Found in 2 comments on Hacker News
mindcrime · 2021-12-09 · Original thread
Lots of good stuff in this thread already, so I'll just add a thought or two. A lot of commentators here have picked up that what you need is roughly the equivalent of a "Data Structures & Algorithms" course. I agree with that sentiment. Whether you actually take a course, or work through some books, or whatever, so long as you acquire that knowledge you'll have a great foundation.

The question then is "what next?" To which I would say that you want roughly the equivalent of a course titled something like "Introduction to Computation" or "Automata Theory & Computation" or whatever. That is, you'll want to understand things like Universal Turing Machines, Finite-State Automata, Formal Grammars, and some basics of Computational Complexity Theory (the same "Big O" stuff you'll hear mentioned in the Data Structures & Algorithms class, but going a little bit deeper). This stuff isn't necessarily required to do a lot of "grunt work" programming, but it starts coming into play if you want to do some more advanced stuff.

One of the classic texts in this area is by Hopcroft & Ullman.

https://www.amazon.com/Introduction-Automata-Theory-Language...

And on a semi-related note, there's a really good course on Youtube: MIT 6.042J Mathematics for Computer Science, taught by Tom Leighton[1], that you might find useful as well.

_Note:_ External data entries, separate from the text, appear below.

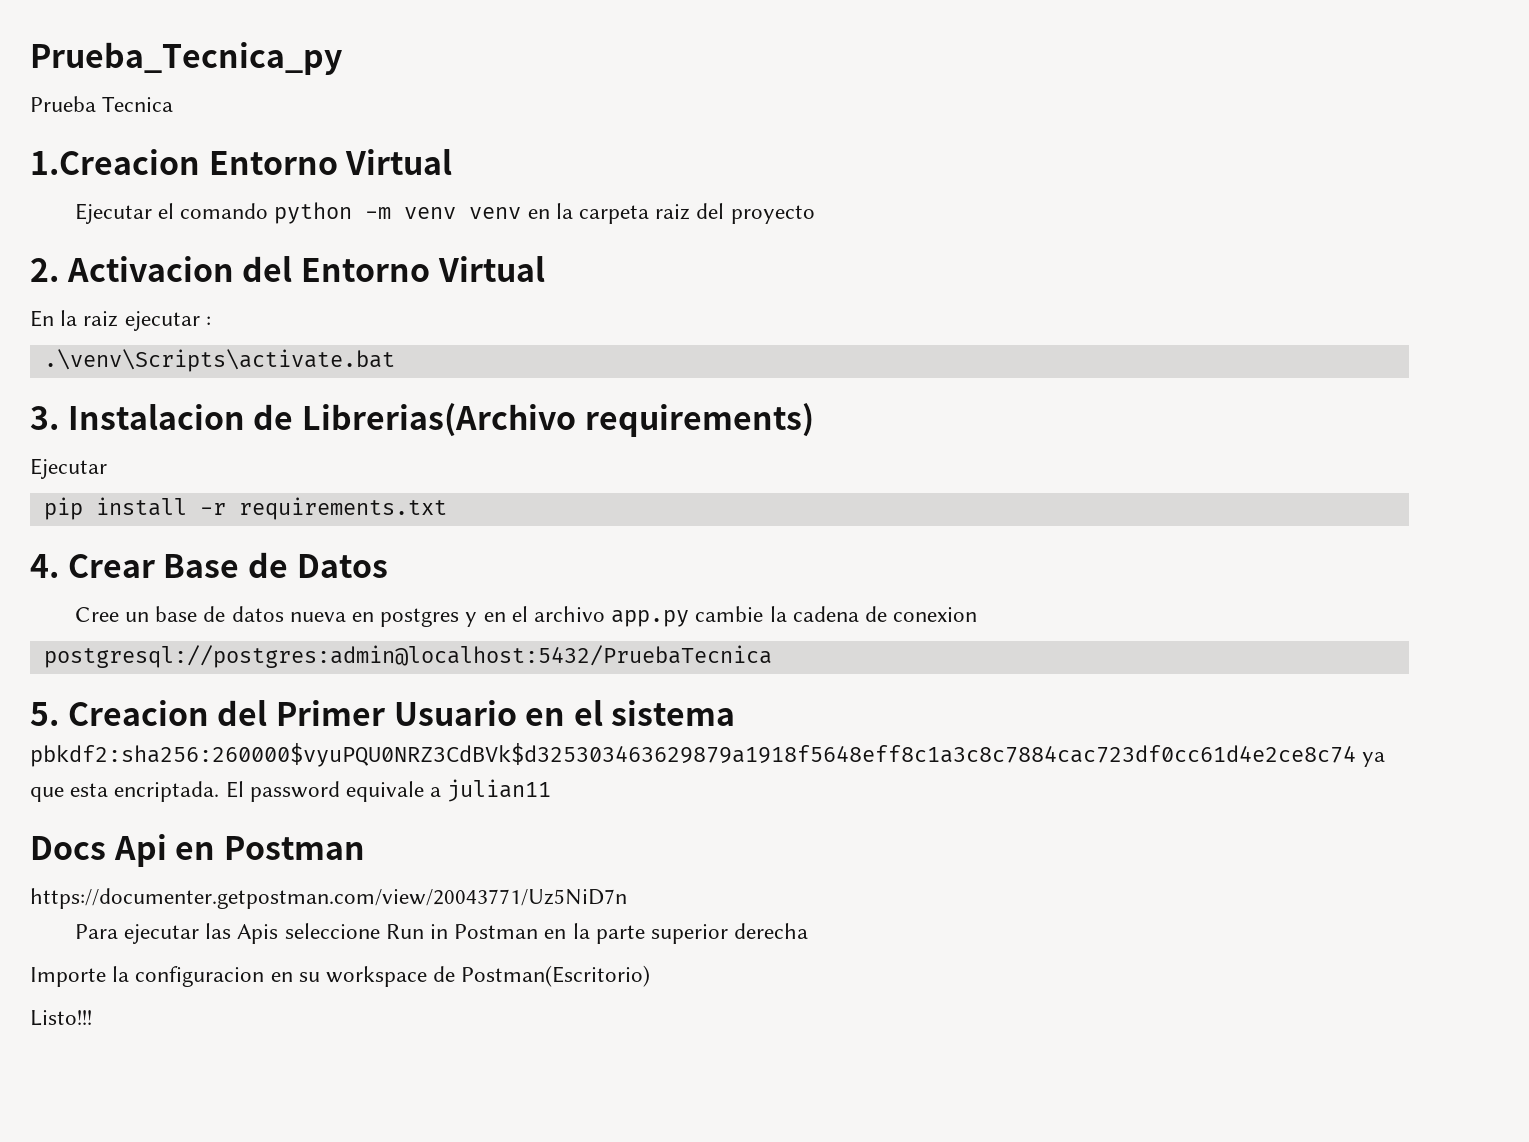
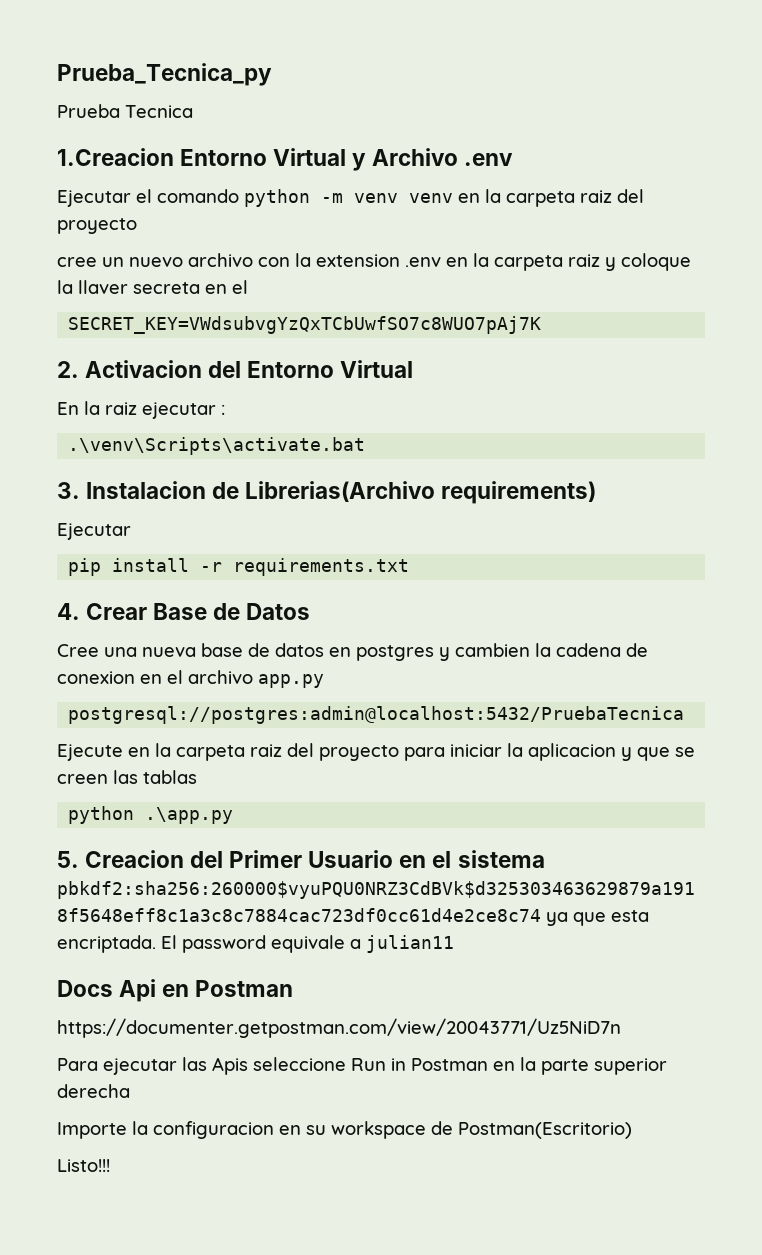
- 1.Creacion Entorno Virtual
+ 1.Creacion Entorno Virtual y Archivo .env
+ cree un nuevo archivo con la extension .env en la carpeta raiz y coloque la llaver secreta en el
+ SECRET_KEY=VWdsubvgYzQxTCbUwfSO7c8WUO7pAj7K
- Cree un base de datos nueva en postgres y en el archivo app.py cambie la cadena de conexion
+ Cree una nueva base de datos en postgres y cambien la cadena de conexion en el archivo app.py
  postgresql://postgres:admin@localhost:5432/PruebaTecnica
+ Ejecute en la carpeta raiz del proyecto para iniciar la aplicacion y que se creen las tablas
+ python .\app.py

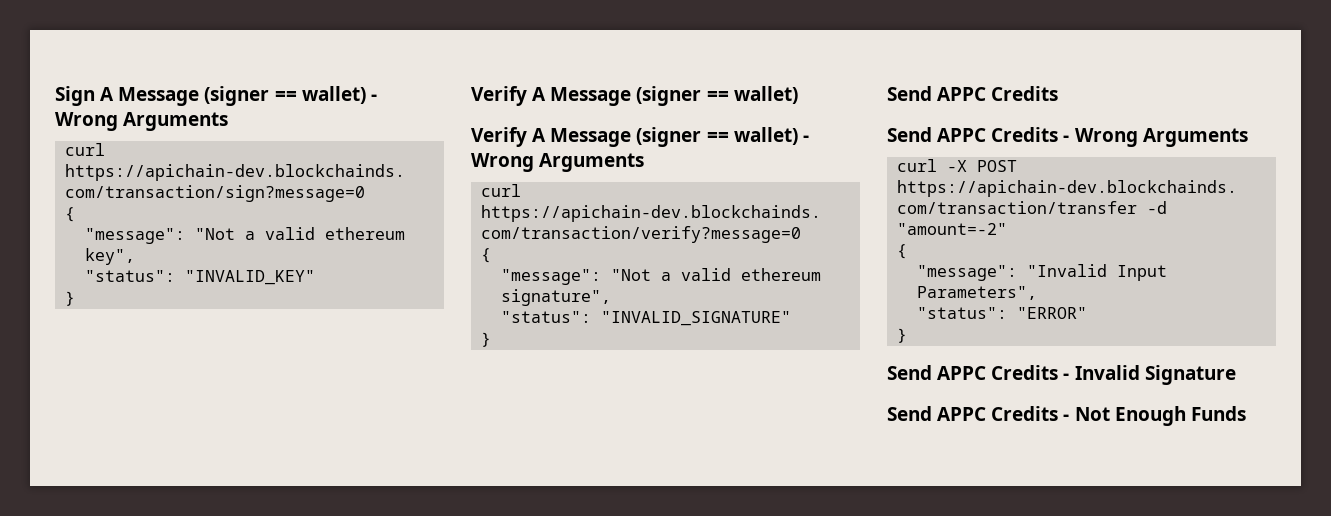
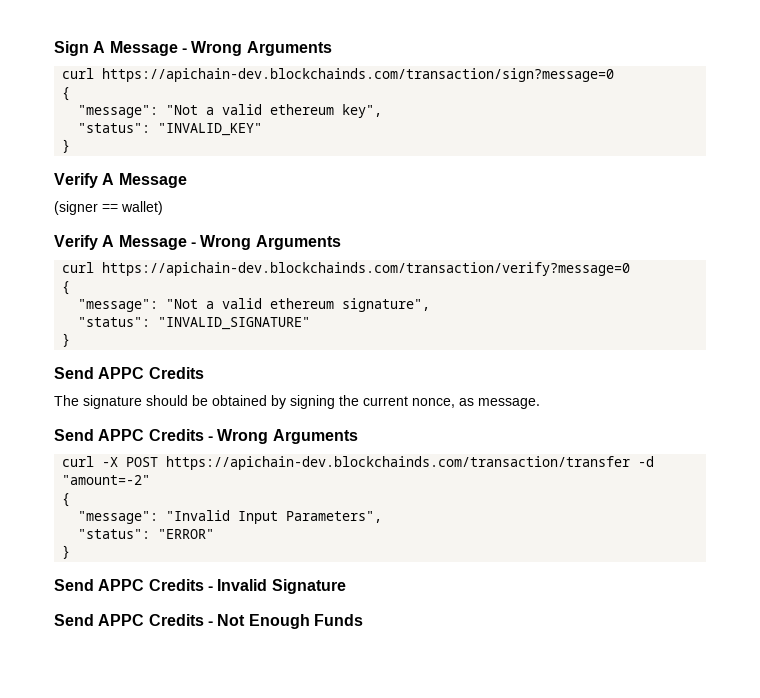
- Sign A Message (signer == wallet) - Wrong Arguments
+ Sign A Message - Wrong Arguments
  "status": "INVALID_KEY"
  }
- Verify A Message (signer == wallet)
+ Verify A Message
+ (signer == wallet)
- Verify A Message (signer == wallet) - Wrong Arguments
+ Verify A Message - Wrong Arguments
+ The signature should be obtained by signing the current nonce, as message.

A version of the book[2] used in that course is freely available online as well

https://www.youtube.com/playlist?list=PLB7540DEDD482705B

[1]: https://en.wikipedia.org/wiki/F._Thomson_Leighton

[2]: https://people.csail.mit.edu/meyer/mcs.pdf

mlevental · 2019-08-18 · Original thread
>Go ahead and get your free copy of Avi Wigderson's Mathematics and Computation https://www.math.ias.edu/avi/book.

i've seen some ridiculous virtue signaling recommendations on hn before but this takes the cake. have you actually read the book? wigderson is an IAS professor (for those that don't know, einstein and godel were IAS professors) and this book is a research survey (most of the theorems have refs to papers). i've read both sipser and hopcroft ullman and i'm still pretty far away from being able to easily read it. and you're recommending this to someone that learned js from a bootcamp. you think maybe she's not the target audience?

so that i'm not labeled as just a critic: the standard formal languages book is sipser

https://www.amazon.com/Introduction-Theory-Computation-Micha...

it's colloquial and has a lot of diagrams and "intuition". people really like it but i actually think hopcruft ullman is better because it's more structured

https://www.amazon.com/Introduction-Automata-Theory-Language...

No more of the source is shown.